Sex in camping
The renewed focus on a replacement tent camp also revives attention to Book’s unusual role at the center of both issues: a volunteer board chairman who serves as the county’s de facto homeless director, and a top crusader for Miami-Dade cracking down on the same sexual offenders left homeless by the residency rules he helped enact.One of the most powerful lobbyists in both Miami-Dade and the state of Florida, his position landed him at the center of the Julia Tuttle controversy, with some tent residents naming the encampment Bookville.Miami-Dade is taking action against a homeless encampment of sexual offenders.Homeless Trust workers alongside city employees and police officers talk to the residents of the makeshift, homeless camp near Hialeah about finding them places to live that don't conflict with county rules on how close offenders can be to schools and parks.Homeless Trust workers alongside city employees and police officers, canvased the tents Monday night, August 21, 2017, to talk to their occupants about finding them places to live that don't conflict with county rules on how close offenders can be to schools and parks.Book said that about 270 offenders are registered as living in the tent village outside Hialeah, sitting on either side of the 3500 block of Northwest 71st Street.Book’s daughter, Lauren Book, was the victim of sex abuse at the hands of the family’s nanny, and the experience propelled both Books into becoming advocates for tougher penalties for sex crimes against minors.
That day, commissioners not only voted to pass the legislation but also renamed it the Lauren Book Child Safety Ordinance.
They want to blame the laws and the residency restrictions.” Gail Colletta, leader of an advocacy group pushing for changes in Florida’s residency requirements, said Miami-Dade captures the political hysteria over paroled offenders.
Because most victims of childhood sexual abuse know their abusers, Colletta argued that the extreme measures governments take to keep offenders away from schools and parks don’t prevent crime but do lead to inhumane conditions like tent cities.

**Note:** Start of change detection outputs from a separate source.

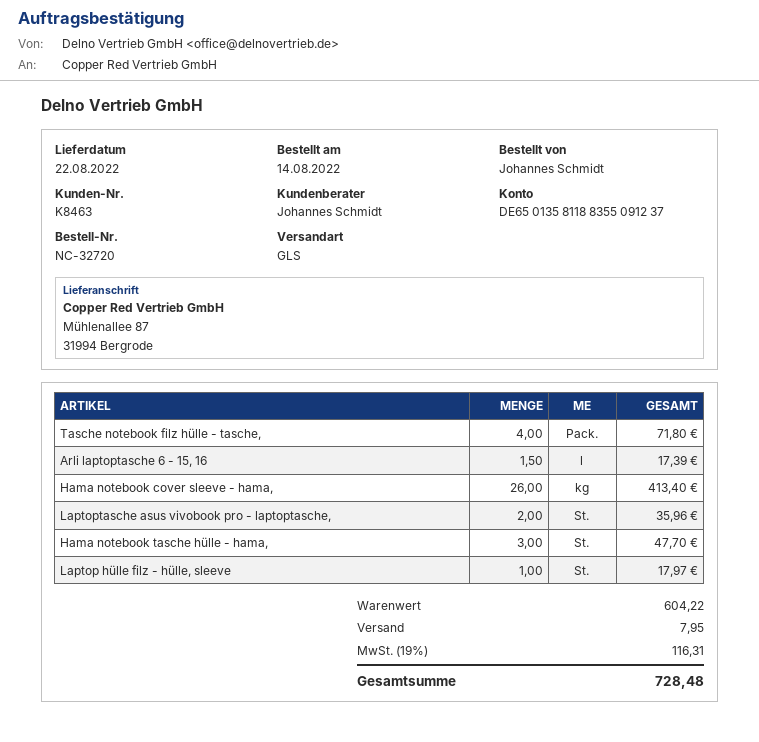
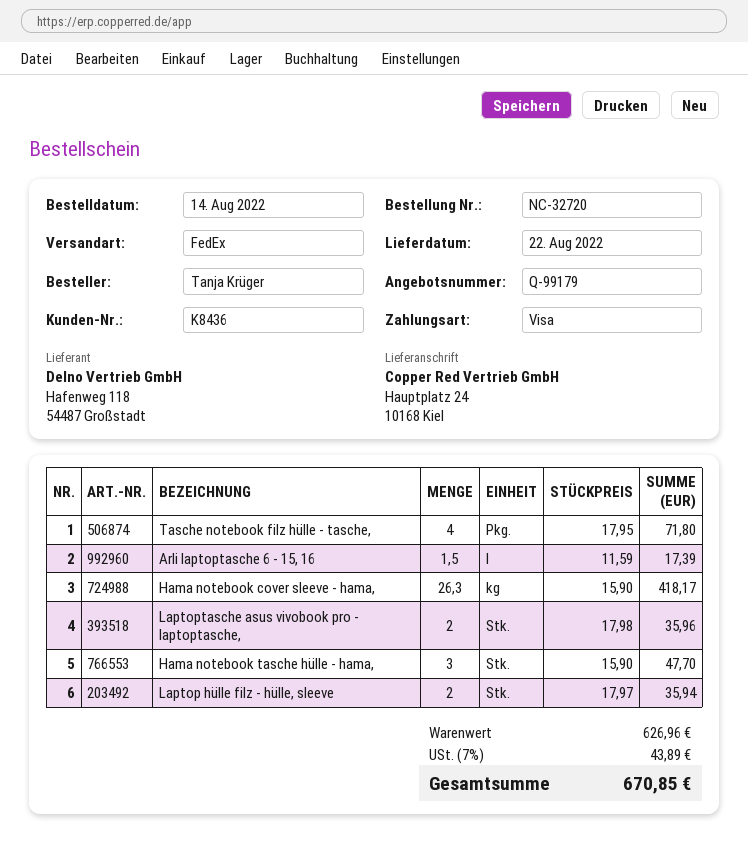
customer number: K8463 -> K8436
ordered by: Johannes Schmidt -> Tanja Krüger
shipping method: GLS -> FedEx
ship to: Mühlenallee 87, 31994 Bergrode -> Hauptplatz 24, 10168 Kiel
Hama notebook cover sleeve - hama,: 26 for 413.40 -> 26.3 for 418.17
Laptop hülle filz - hülle, sleeve: 1 for 17.97 -> 2 for 35.94
subtotal: 604.22 -> 626.96
shipping: 7.95 -> none
tax: 19% = 116.31 -> 7% = 43.89
total: 728.48 -> 670.85

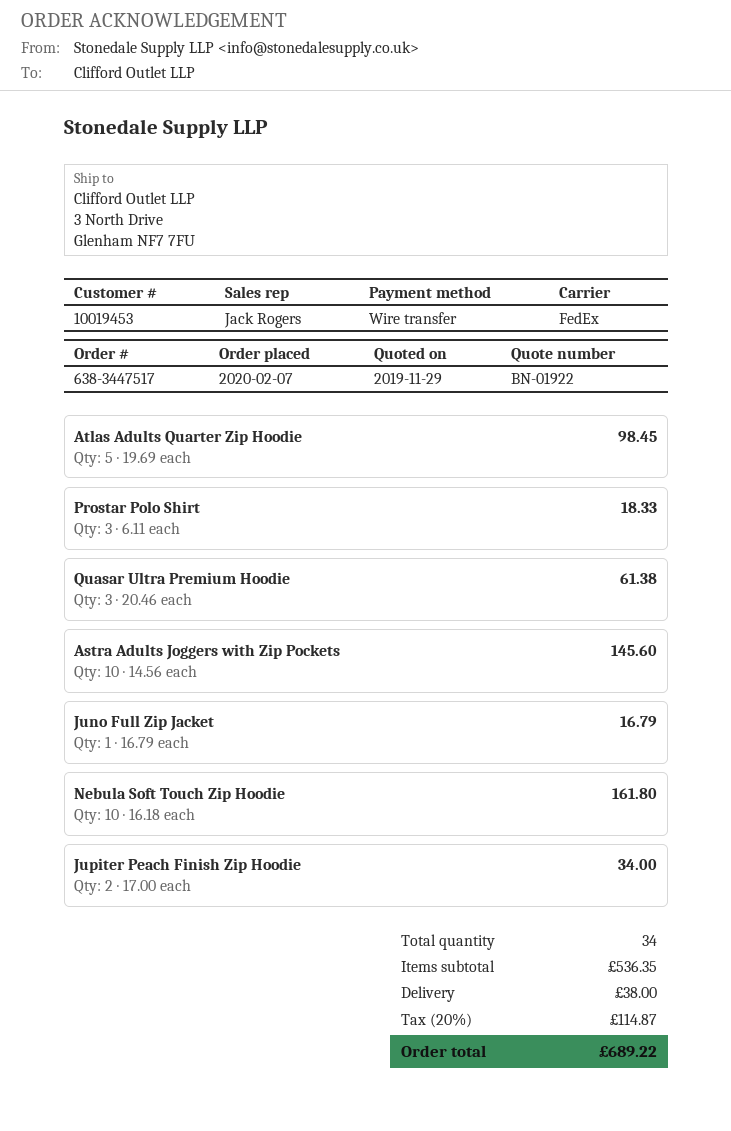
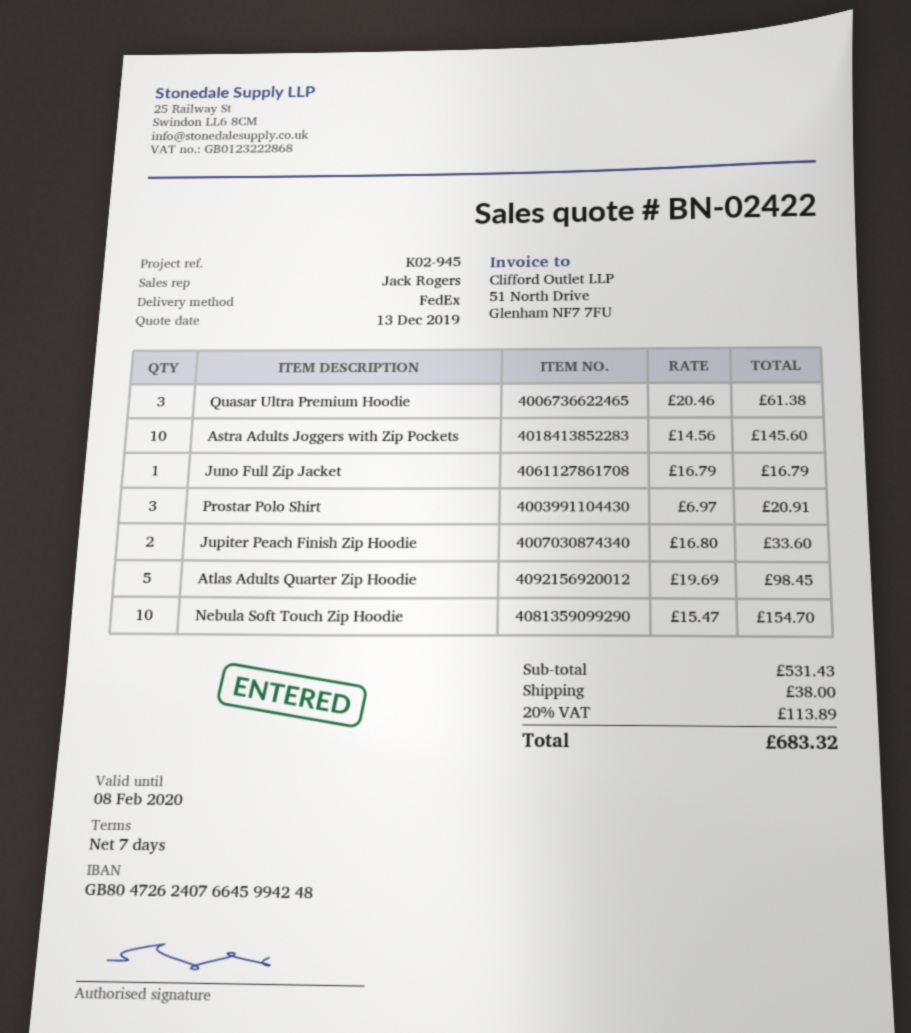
quote number: BN-01922 -> BN-02422
quote date: 2019-11-29 -> 2019-12-13
Prostar Polo Shirt: 3 x 6.11 = 18.33 -> 3 x 6.97 = 20.91
Nebula Soft Touch Zip Hoodie: 10 x 16.18 = 161.80 -> 10 x 15.47 = 154.70
Jupiter Peach Finish Zip Hoodie: 2 x 17.00 = 34.00 -> 2 x 16.80 = 33.60
subtotal: 536.35 -> 531.43
tax: 20% = 114.87 -> 20% = 113.89
total: 689.22 -> 683.32

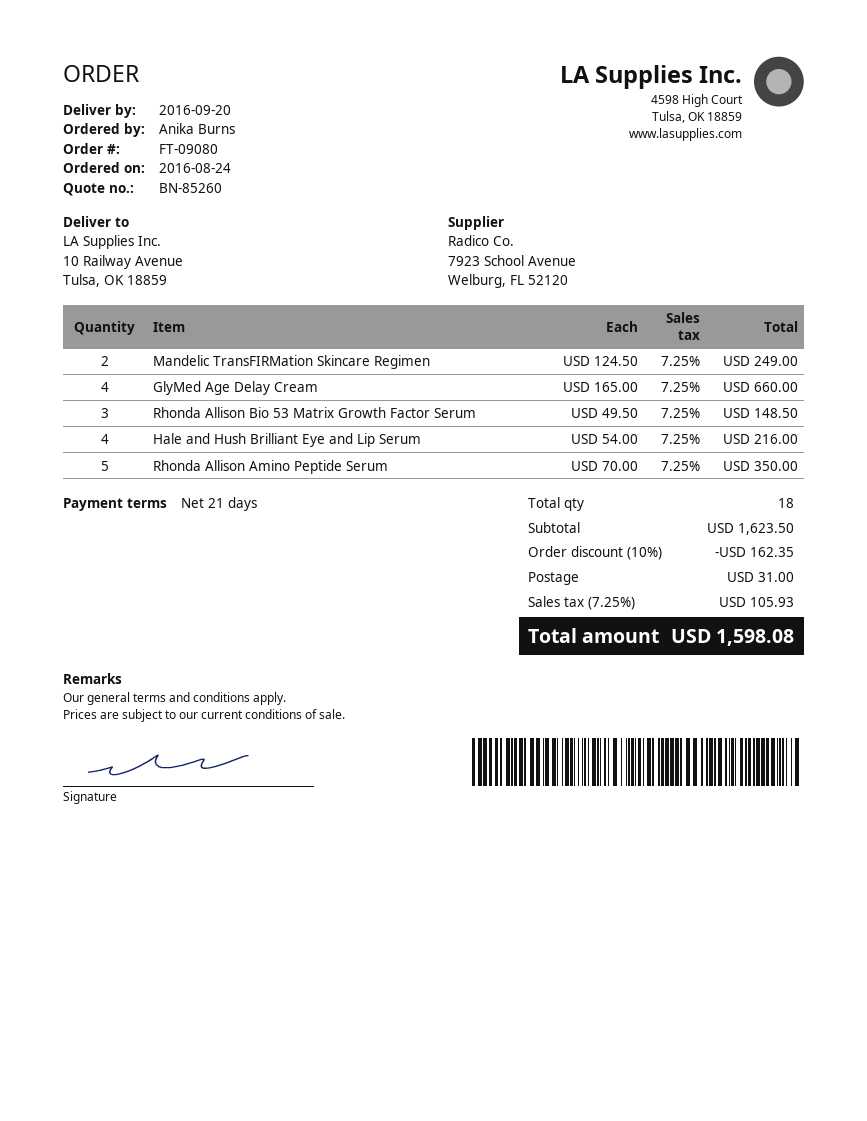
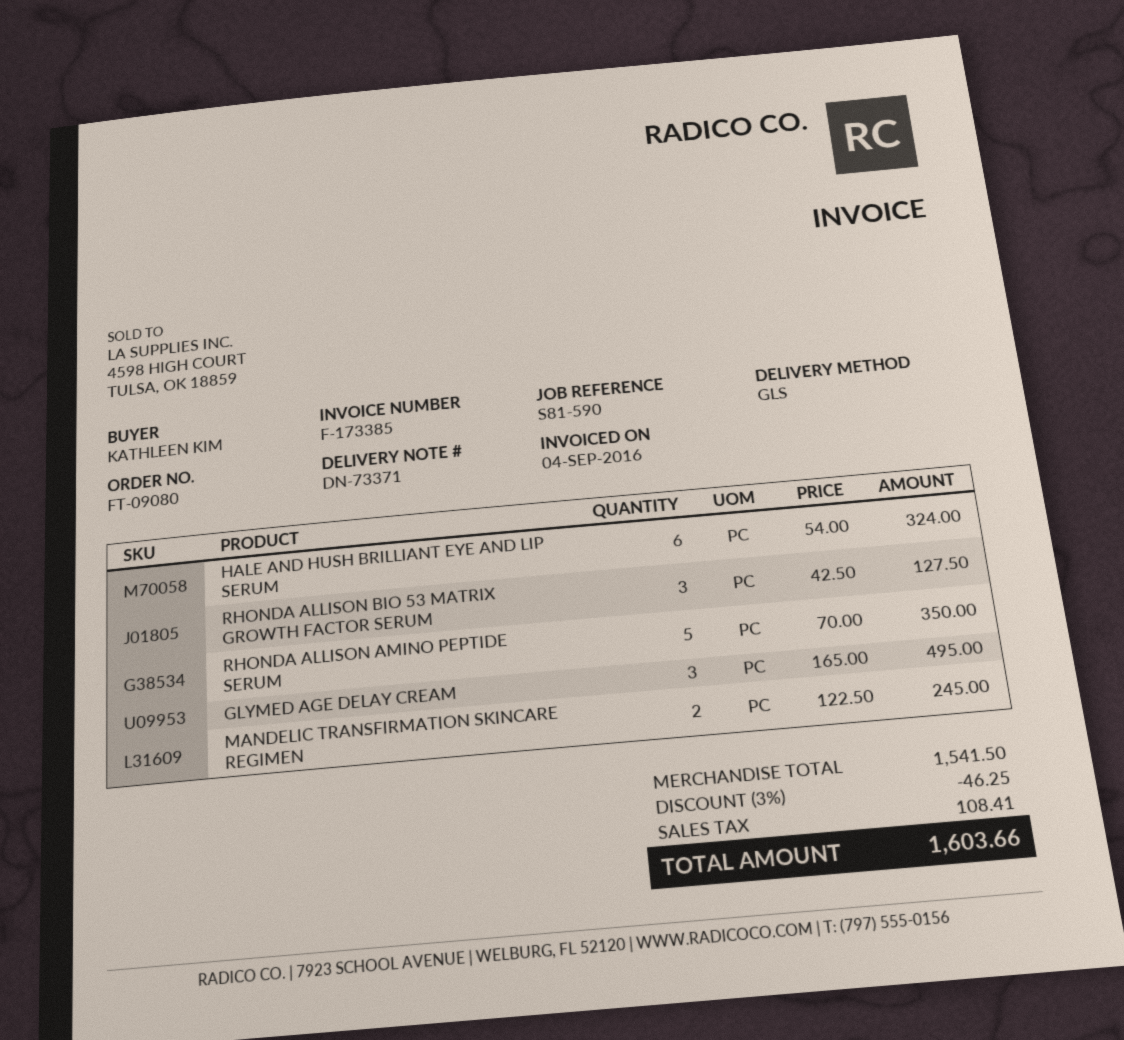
ordered by: Anika Burns -> KATHLEEN KIM
Mandelic TransFIRMation Skincare Regimen: 2 x 124.50 = 249.00 -> 2 x 122.50 = 245.00
GlyMed Age Delay Cream: 4 x 165.00 = 660.00 -> 3 x 165.00 = 495.00
Rhonda Allison Bio 53 Matrix Growth Factor Serum: 3 x 49.50 = 148.50 -> 3 x 42.50 = 127.50
Hale and Hush Brilliant Eye and Lip Serum: 4 x 54.00 = 216.00 -> 6 x 54.00 = 324.00
subtotal: 1623.50 -> 1541.50
discount: 10% = 162.35 -> 3% = 46.25
shipping: 31.00 -> none
tax: 105.93 -> 108.41
total: 1598.08 -> 1603.66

“This has got to close,” said Ronald Book, the powerful head of Miami-Dade’s homeless board who has also lobbied for the county’s tough residency restrictions on sex offenders.
“The complaints have continued to grow and grow and grow.” The encampment, in the area for about three years, stands as the latest replacement for the one under the Julia Tuttle Causeway in Miami that brought global attention to the county’s restrictions on homeless sexual offenders.There is no electricity, running water or bathroom facilities, leading to complaints of human waste being tossed roadside and around the warehouses whose fences front the tents.